[VPlan] Only apply forced cost to recipes with underlying values. #168372

fhahn · 2025-11-17T14:09:50Z

Only apply forced instruction costs to recipes with underlying values to match the legacy cost model. A VPlan may have a number of additional VPInstructions without underlying values that are not considered for its cost, and assigning forced costs to them would incorrectly inflate its cost.

This fixes a cost divergence between legacy and VPlan-based cost models with forced instruction costs.

Only apply forced instruction costs to recipes with underlying values to match the legacy cost model. A VPlan may have a number of additional VPInstructions without underlying values that are not considered for its cost, and assigning forced costs to them would incorrectly inflate its cost. This fixes a cost divergence between legacy and VPlan-based cost models with forced instruction costs.

llvmbot · 2025-11-17T14:10:23Z

@llvm/pr-subscribers-vectorizers

@llvm/pr-subscribers-llvm-transforms

Author: Florian Hahn (fhahn)

Changes

Only apply forced instruction costs to recipes with underlying values to match the legacy cost model.
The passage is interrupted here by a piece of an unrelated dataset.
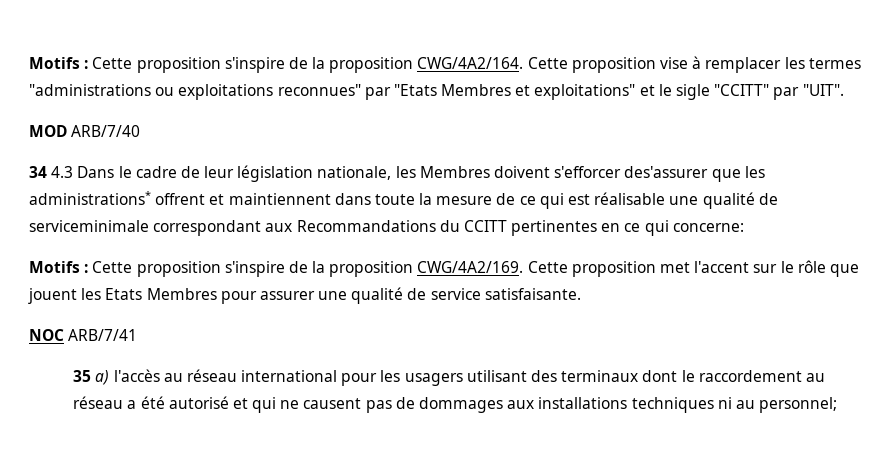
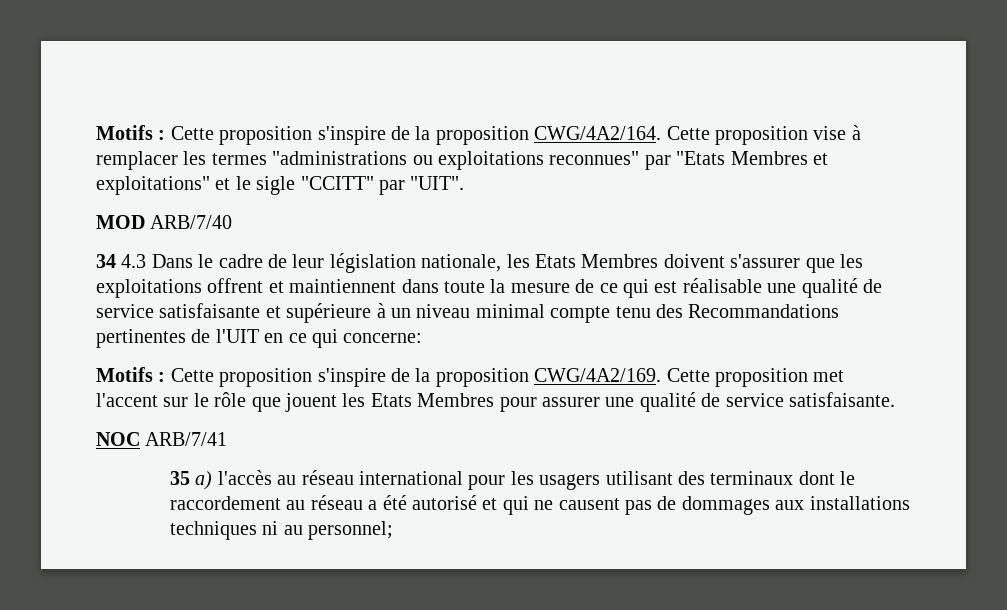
- 34 4.3 Dans le cadre de leur législation nationale, les Membres doivent s'efforcer des'assurer que les administrations* offrent et maintiennent dans toute la mesure de ce qui est réalisable une qualité de serviceminimale correspondant aux Recommandations du CCITT pertinentes en ce qui concerne:
+ 34 4.3 Dans le cadre de leur législation nationale, les Etats Membres doivent s'assurer que les exploitations offrent et maintiennent dans toute la mesure de ce qui est réalisable une qualité de service satisfaisante et supérieure à un niveau minimal compte tenu des Recommandations pertinentes de l'UIT en ce qui concerne:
A VPlan may have a number of additional VPInstructions without underlying values that are not considered for its cost, and assigning forced costs to them would incorrectly inflate its cost.
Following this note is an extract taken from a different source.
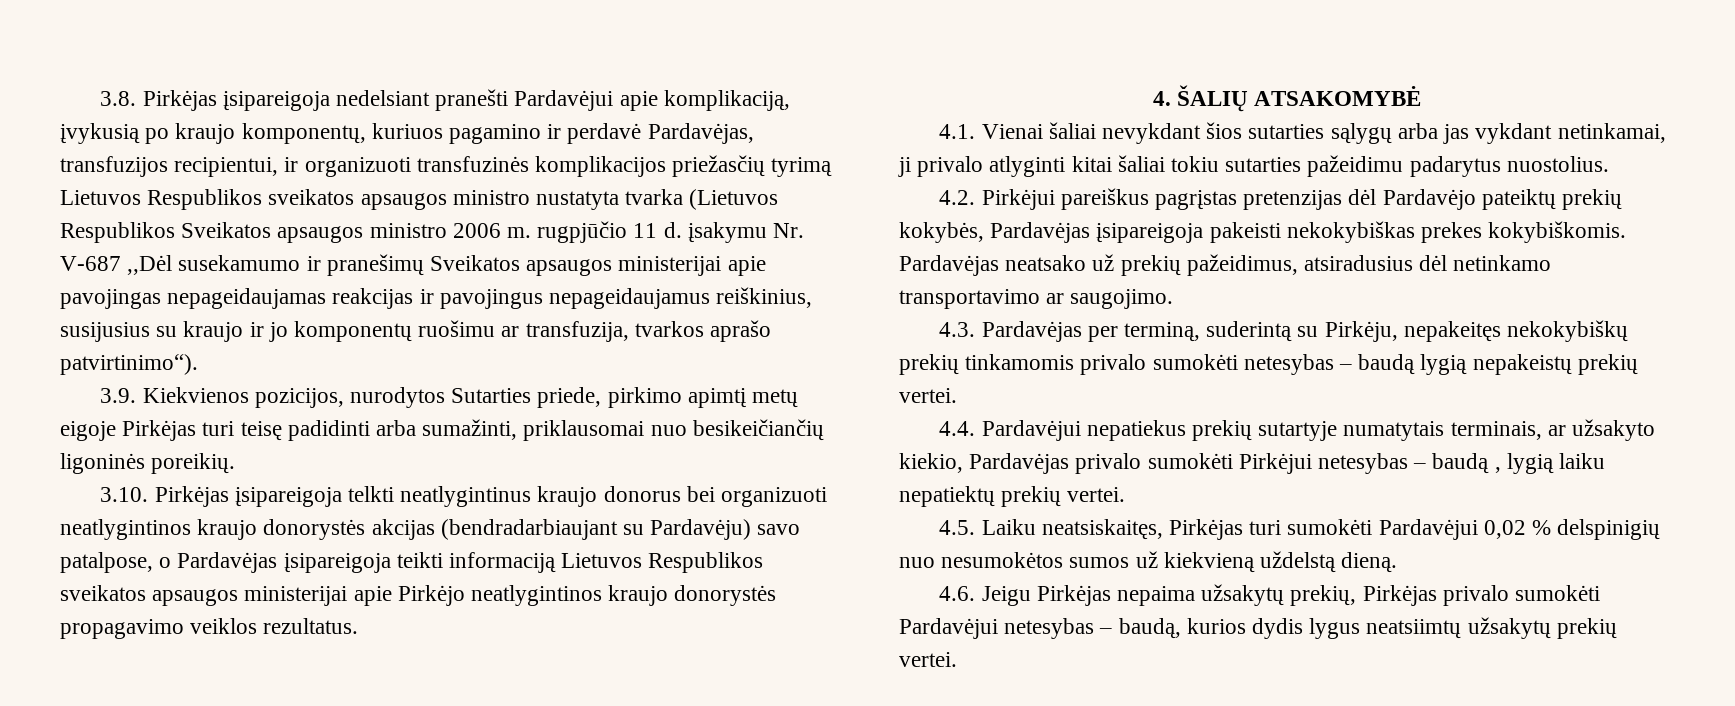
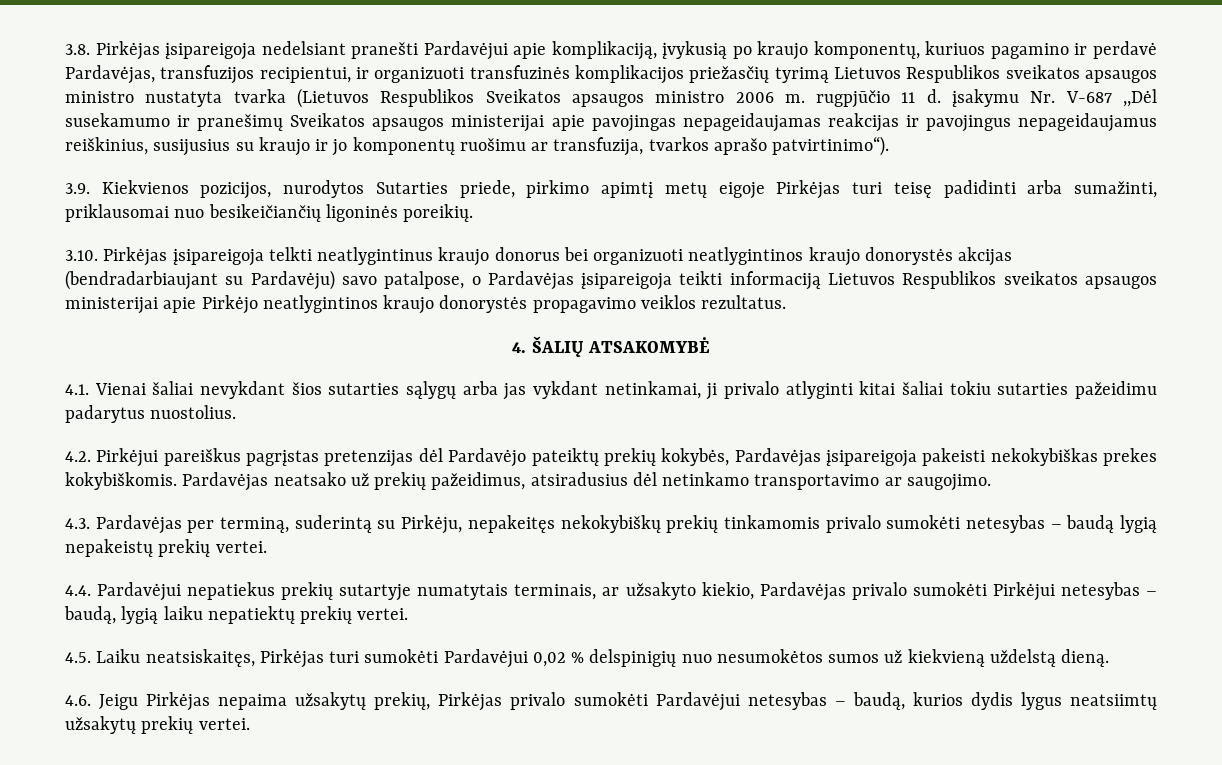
- 4.4. Pardavėjui nepatiekus prekių sutartyje numatytais terminais, ar užsakyto kiekio, Pardavėjas privalo sumokėti Pirkėjui netesybas – baudą , lygią laiku nepatiektų prekių vertei.
+ 4.4. Pardavėjui nepatiekus prekių sutartyje numatytais terminais, ar užsakyto kiekio, Pardavėjas privalo sumokėti Pirkėjui netesybas – baudą, lygią laiku nepatiektų prekių vertei.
This fixes a cost divergence between legacy and VPlan-based cost models with forced instruction costs.

Full diff: https://github.com/llvm/llvm-project/pull/168372.diff

2 Files Affected:

(modified) llvm/lib/Transforms/Vectorize/VPlanRecipes.cpp (+8-3)
(modified) llvm/test/Transforms/LoopVectorize/AArch64/force-target-instruction-cost.ll (+118)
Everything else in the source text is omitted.